Atlanta Mayor Bottoms’ campaign fined $37,000 for violations in 2017 race

Keisha Lance Bottoms, left, and Mary Norwood during the WSB-TV Atlanta mayoral debate on December 3, 2017, in Atlanta. STEVE SCHAEFER / SPECIAL TO THE AJC

Keisha Lance Bottoms, left, and Mary Norwood during the WSB-TV Atlanta mayoral debate on December 3, 2017, in Atlanta. STEVE SCHAEFER / SPECIAL TO THE AJC

Atlanta Mayor Keisha Lance Bottoms’ campaign has signed an agreement with the state ethics commission, agreeing to pay a fine of $37,000 for various campaign finance violations during the 2017 mayor’s race.

In the agreement, Bottoms’ campaign admits to accepting $6,900 in campaign donations that exceeded state limits on the amount individuals can contribute. The campaign also acknowledges receiving another $110,797 in contributions that violated other state statutes.

Many of violations were due to improper paper work. But after the election, Bottoms also raised money to retire campaign debt. The amount raised exceeded the debt, and the campaign kept the balance, which is a violation.

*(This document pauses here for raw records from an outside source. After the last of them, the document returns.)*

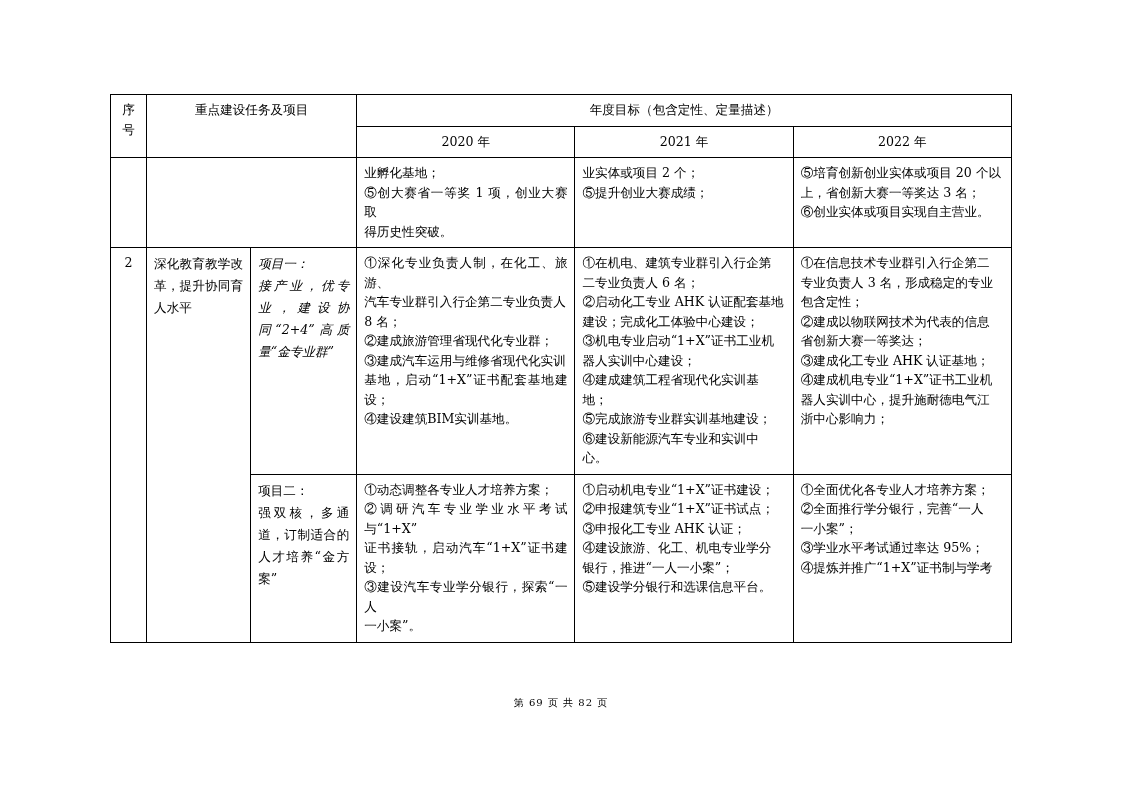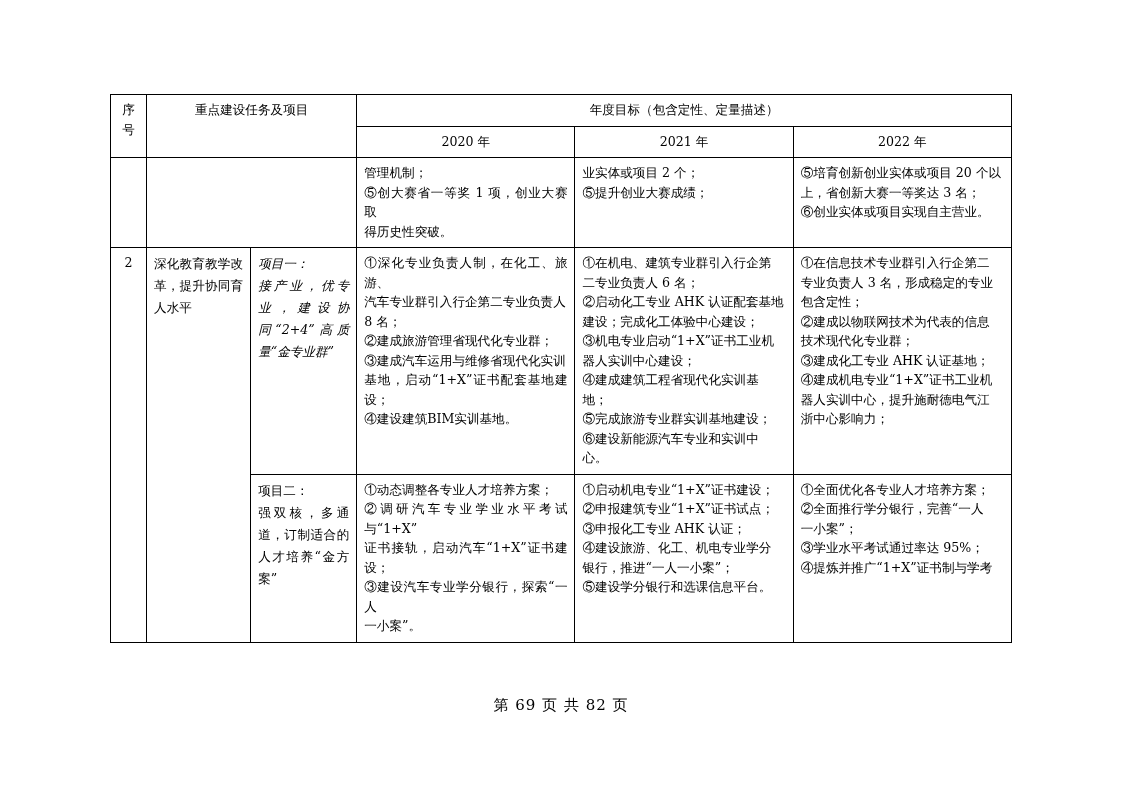"管理机制；" div.t-line { text: 管理机制 -> 业孵化基地 }
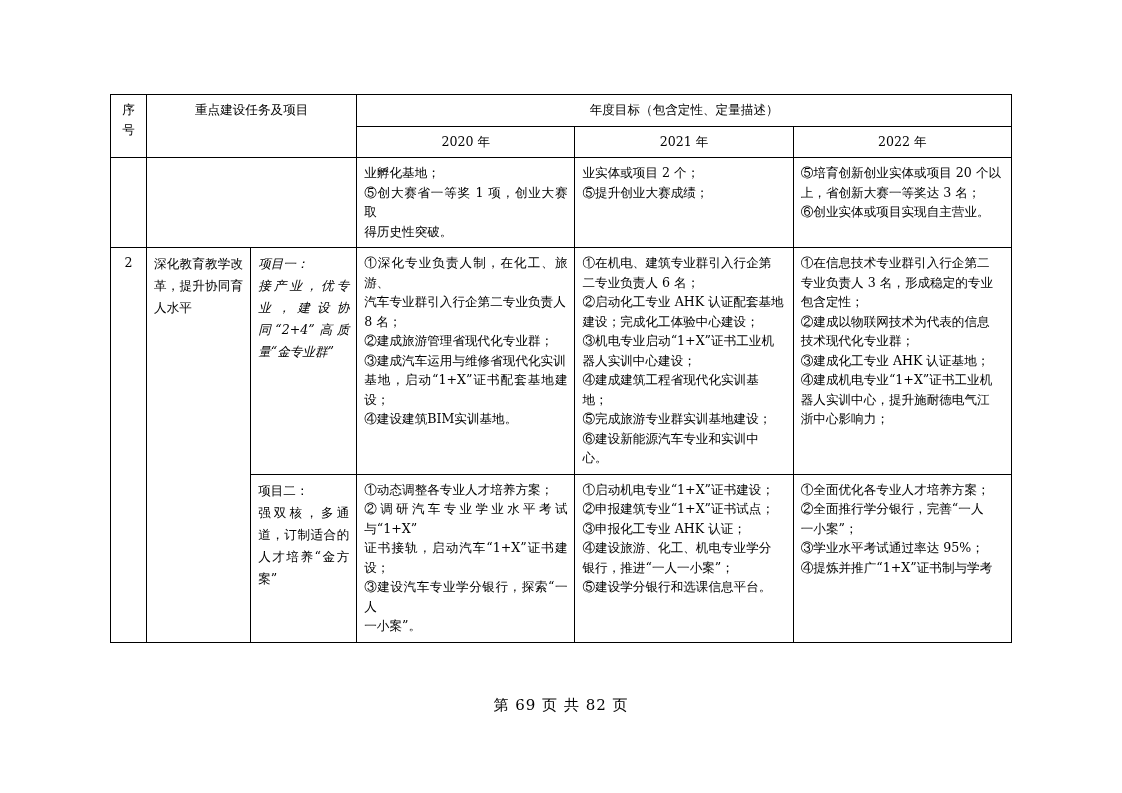"技术现代化专业群；" div.t-line { text: 技术现代化专业群 -> 省创新大赛一等奖达 }
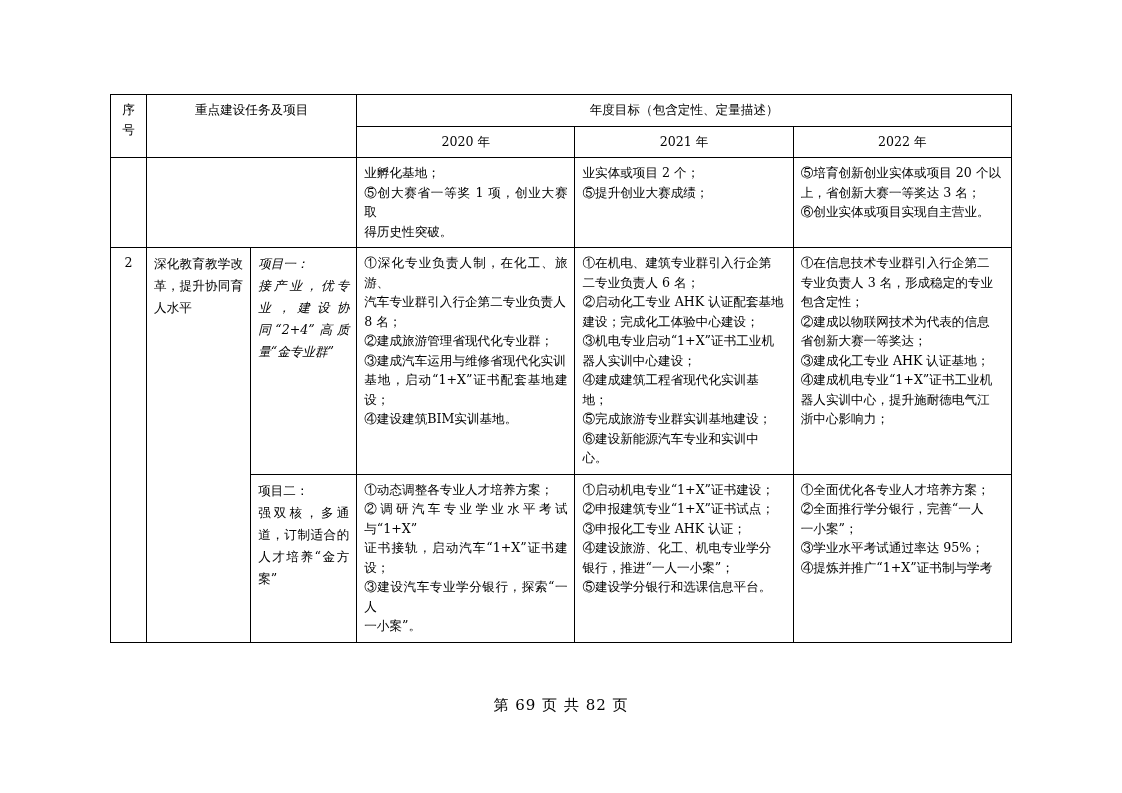"第 69 页 共 82" .footer { font-size: 15px -> 10px }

The agreement was formally approved by the ethics commission Thursday.

David H. Emadi, ethics commission executive director, said an audit of the campaign’s bank records found some of the improper contributions “purely procedural.”

The commission — whose formal name is the Georgia Government Transparency and Campaign Finance Commission — launched investigations in 2019 into the campaigns of Bottoms and Mary Norwood, who lost to the mayor by less than 1,000 votes in the December 2017 runoff.

The commission initially alleged in December 2019 that Norwood’s campaign accepted $168,975 in improper contributions, and that Bottoms’ campaign accepted $382,773 in similarly improper contributions. Those determinations were made based on campaign finance disclosure reports.

Those numbers were significantly scaled back after the commission examined each campaign’s bank records.

Norwood, who now chairs the Buckhead Council of Neighborhoods, agreed to pay a $27,000 fine in August and told The Atlanta Journal-Constitution that she did so with a personal check. She admitted to accepting $80,750 in improper campaign contributions, the majority of which resulted from not filing the correct form.

While Norwood turned over her campaign’s bank records almost immediately after receiving a subpoena from the commission, Bottoms refused to do so for nearly a year.

At one point, a spokesman for Bottoms campaign referred to Emadi as an untruthful and an overzealous prosecutor. In September, it appeared as if the case was heading to court.

Then Bottoms’ campaign retained lawyer Carey Miller of the Robbins Firm, and provided the bank records to the commission late last year.

“I know we heard of a similarly situated case a number of months ago in the Norwood campaign,” Emadi said. “I would say, and I think Mr. Miller would agree, that this penalty and fine assessed is consistent in scope and proportionality with that. I think this is a fair outcome.”

Miller told the commission that the matter had a unique, long and complex history due to health issues, the COVID-19 pandemic and a little confusion.

“At the end of the day the mayor has been consistent in her insistence that the complaint and the additional allegations don’t point to any intentional nefarious act,” Miller said.

Both fines are considered steep, but they are nowhere near the largest in state history.

In 2008, the Georgia Association of Realtors agreed to pay a $80,000 fine for running an undisclosed $200,000 media campaign that helped get Georgia Lt. Gov. Casey Cagle elected.